Without reproducing any picture, copy the records word for word.

Detected change data:
|---|

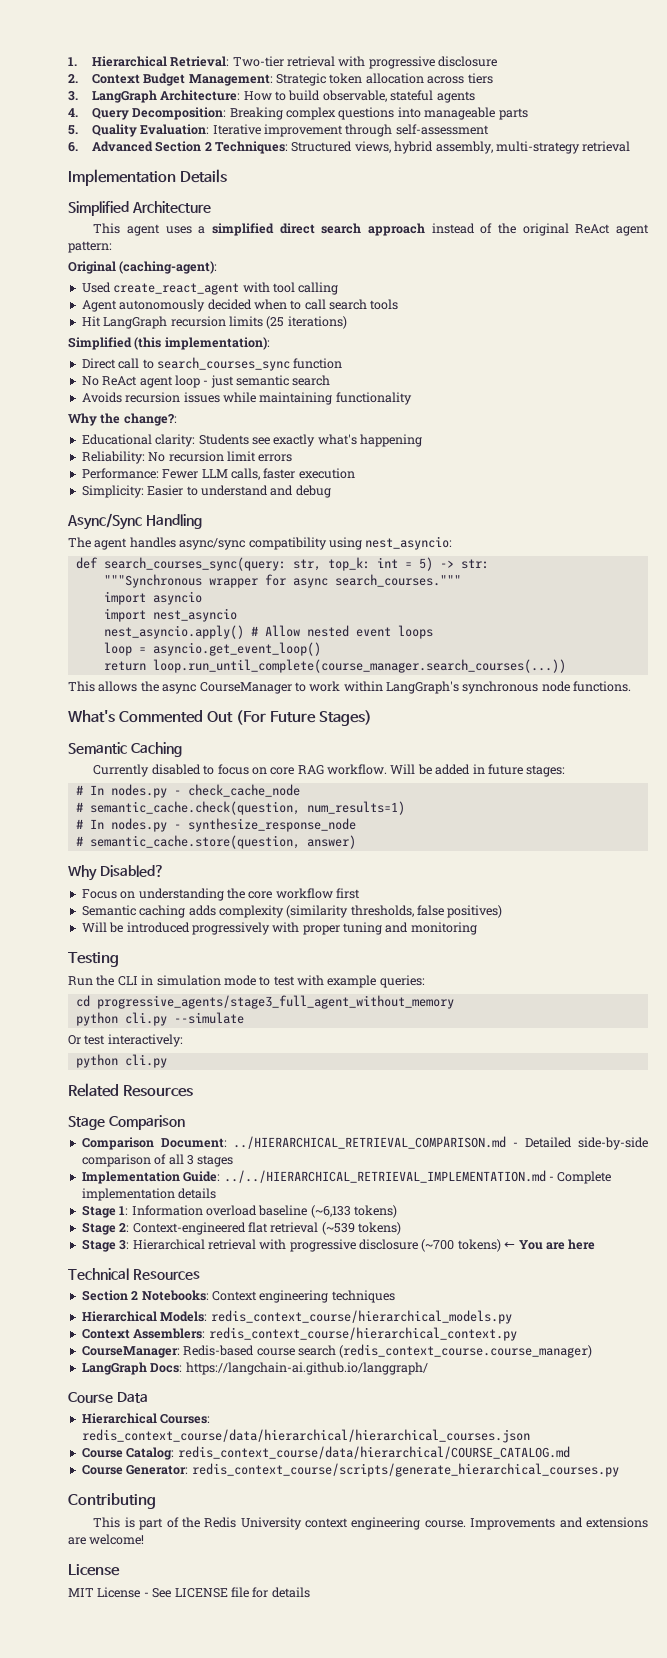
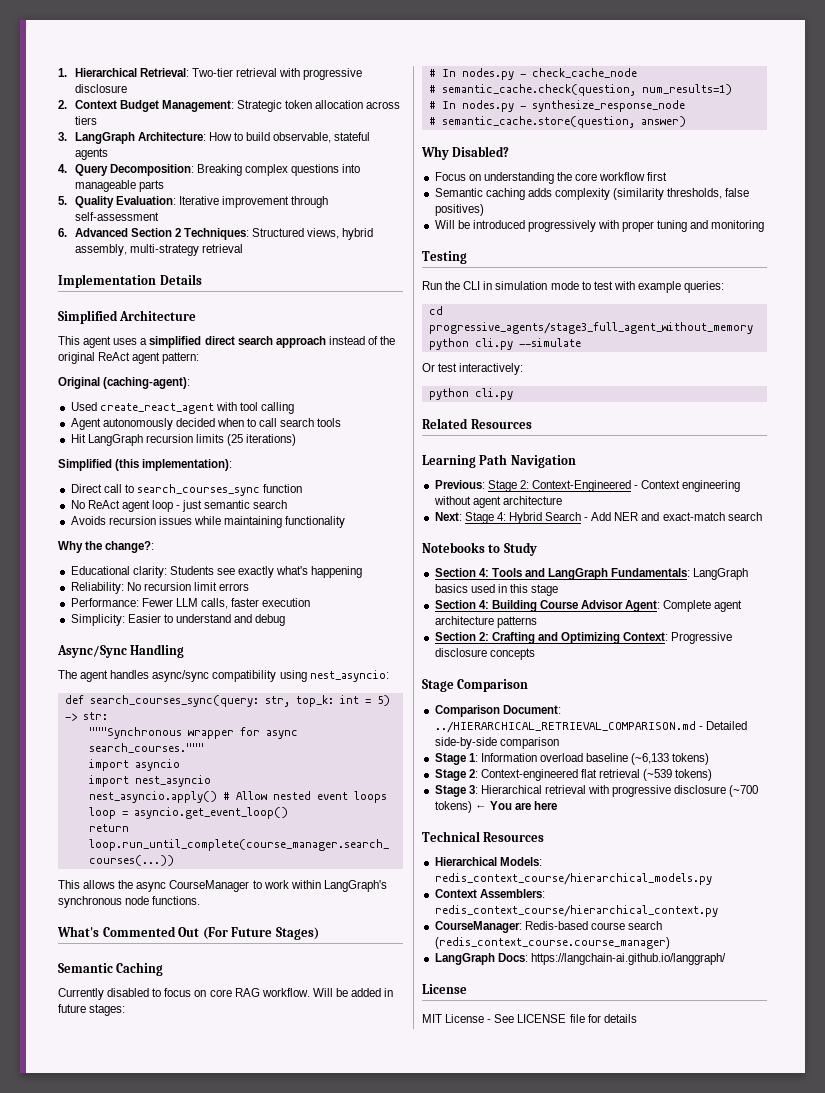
+ Learning Path Navigation
+ Previous: Stage 2: Context-Engineered - Context engineering without agent architecture
+ Next: Stage 4: Hybrid Search - Add NER and exact-match search
+ Notebooks to Study
+ Section 4: Tools and LangGraph Fundamentals: LangGraph basics used in this stage
+ Section 4: Building Course Advisor Agent: Complete agent architecture patterns
+ Section 2: Crafting and Optimizing Context: Progressive disclosure concepts
- Comparison Document: ../HIERARCHICAL_RETRIEVAL_COMPARISON.md - Detailed side-by-side comparison of all 3 stages
- Implementation Guide: ../../HIERARCHICAL_RETRIEVAL_IMPLEMENTATION.md - Complete implementation details
+ Comparison Document: ../HIERARCHICAL_RETRIEVAL_COMPARISON.md - Detailed side-by-side comparison
- Section 2 Notebooks: Context engineering techniques
- Course Data
- Hierarchical Courses: redis_context_course/data/hierarchical/hierarchical_courses.json
- Course Catalog: redis_context_course/data/hierarchical/COURSE_CATALOG.md
- Course Generator: redis_context_course/scripts/generate_hierarchical_courses.py
- Contributing
- This is part of the Redis University context engineering course. Improvements and extensions are welcome!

|---|

● EXPECTED ANSWER:
+ Learning Path Navigation
+ Previous: Stage 2: Context-Engineered - Context engineering without agent architecture
+ Next: Stage 4: Hybrid Search - Add NER and exact-match search
+ Notebooks to Study
+ Section 4: Tools and LangGraph Fundamentals: LangGraph basics used in this stage
+ Section 4: Building Course Advisor Agent: Complete agent architecture patterns
+ Section 2: Crafting and Optimizing Context: Progressive disclosure concepts
- Comparison Document: ../HIERARCHICAL_RETRIEVAL_COMPARISON.md - Detailed side-by-side comparison of all 3 stages
- Implementation Guide: ../../HIERARCHICAL_RETRIEVAL_IMPLEMENTATION.md - Complete implementation details
+ Comparison Document: ../HIERARCHICAL_RETRIEVAL_COMPARISON.md - Detailed side-by-side comparison
- Section 2 Notebooks: Context engineering techniques
- Course Data
- Hierarchical Courses: redis_context_course/data/hierarchical/hierarchical_courses.json
- Course Catalog: redis_context_course/data/hierarchical/COURSE_CATALOG.md
- Course Generator: redis_context_course/scripts/generate_hierarchical_courses.py
- Contributing
- This is part of the Redis University context engineering course. Improvements and extensions are welcome!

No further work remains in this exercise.